Kuzneski Insurance Group Blog

Vaccine Mandate Halted For Federal Workers

Written by Kuzneski Editors | January 21, 2022

In yet another twist and turn, a federal judge in Texas ruled Jan. 21 that the Biden administration cannot enforce its vaccine mandate for federal employees, issuing a nationwide injunction against the requirement. Judge Jeffrey Brown found that the president had no legal authority to require feds to get vaccinated. 

In question is an executive order from September. The government had told the court that federal employees could start being disciplined for being unvaccinated as soon as Jan. 21. The timing, the judge said, put those employees at risk of “imminent harm.” 

“This case is not about whether folks should get vaccinated against COVID-19 — the court believes they should,” he wrote. “It is not even about the federal government’s power, exercised properly, to mandate vaccination of its employees.
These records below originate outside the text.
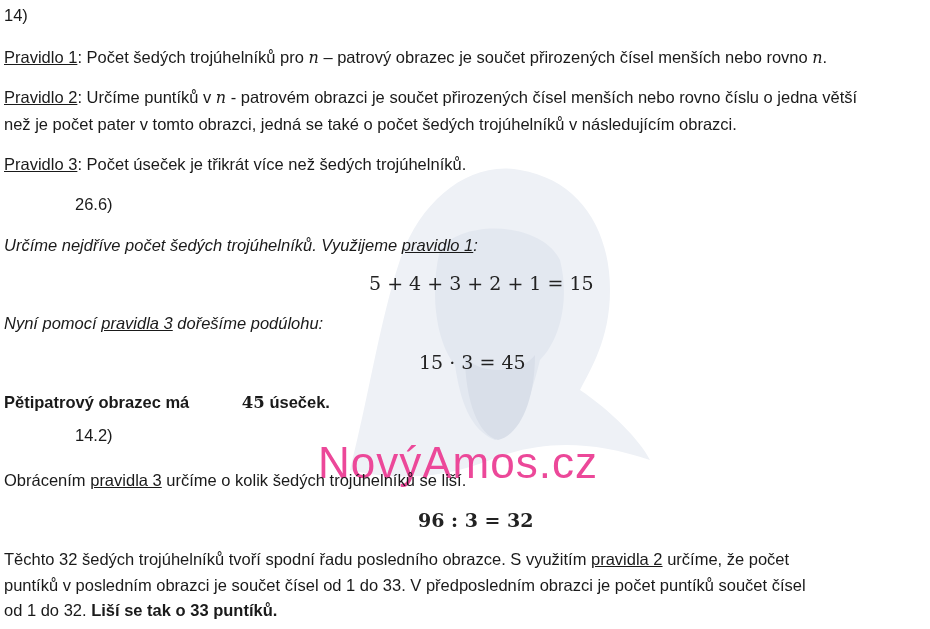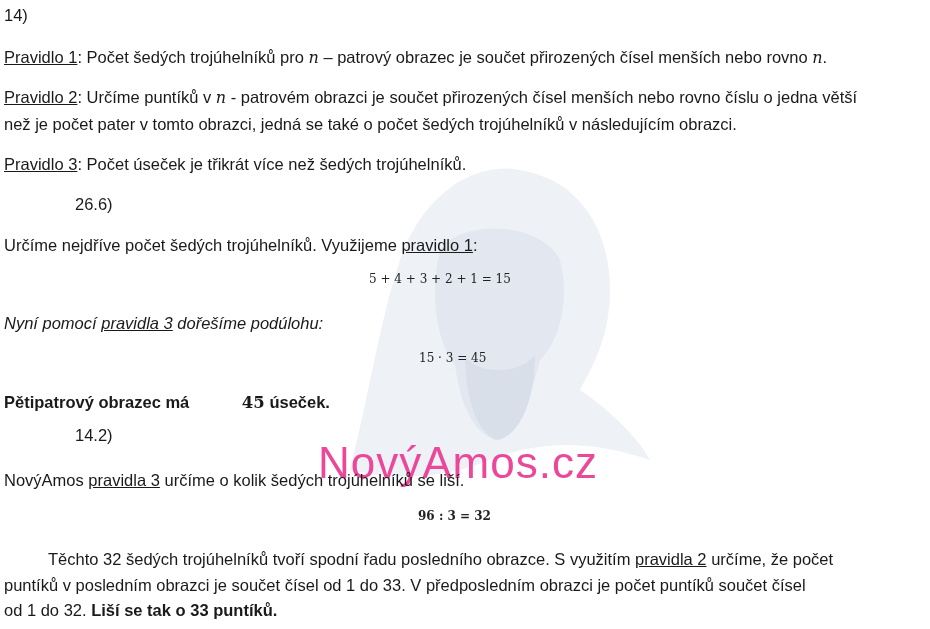"Určíme nejdříve počet šedých" div.line { font-style: none -> italic }
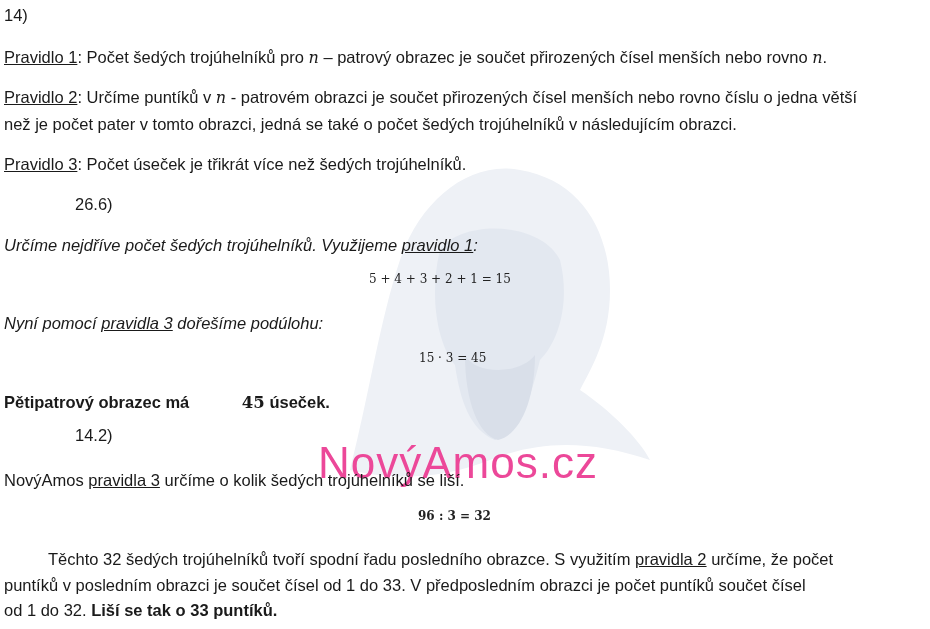"5 + 4 + 3" .eq { font-size: 12px -> 19px }
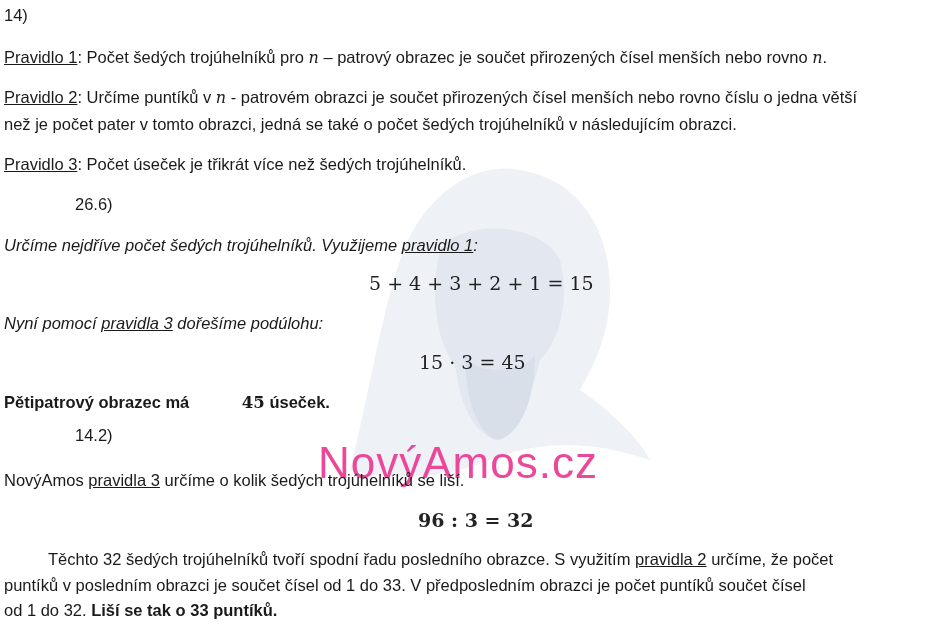"NovýAmos" span { text: NovýAmos -> Obrácením }
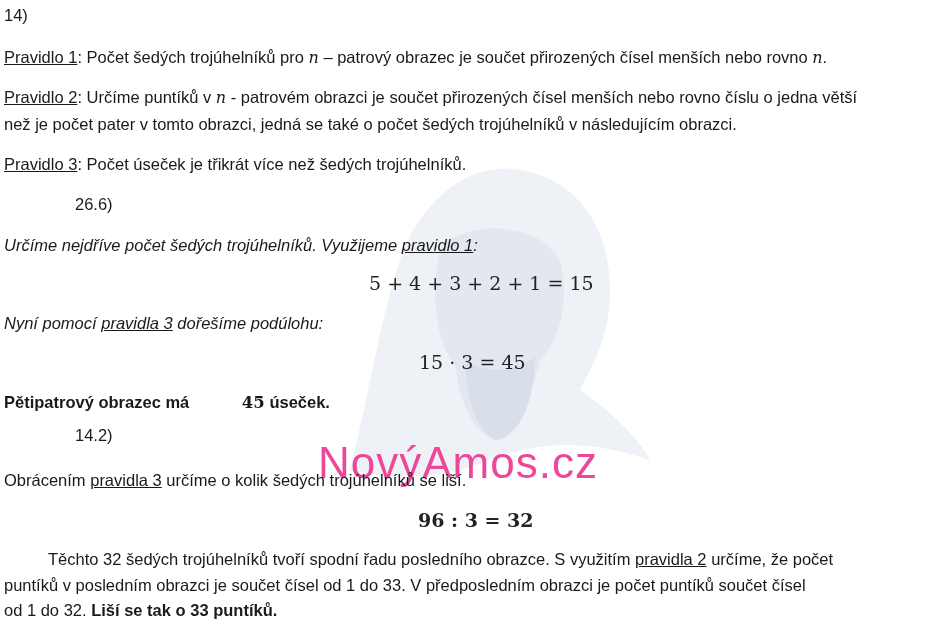"Těchto 32 šedých trojúhelníků tvoří" div.line { margin-left: 44px -> none }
It is instead about whether the president can, with the stroke of a pen and without the input of Congress, require millions of federal employees to undergo a medical procedure as a condition of their employment. That, under the current state of the law as just recently expressed by the Supreme Court, is a bridge too far.” 

The Supreme Court recently struck down the Occupational Safety and Health Administration’s vaccine mandate for private employers with 100 or more employees. The high court reasoned that the case — NFIB v. OSHA — made clear that OSHA can impose workplace safety standards, but not public health measures.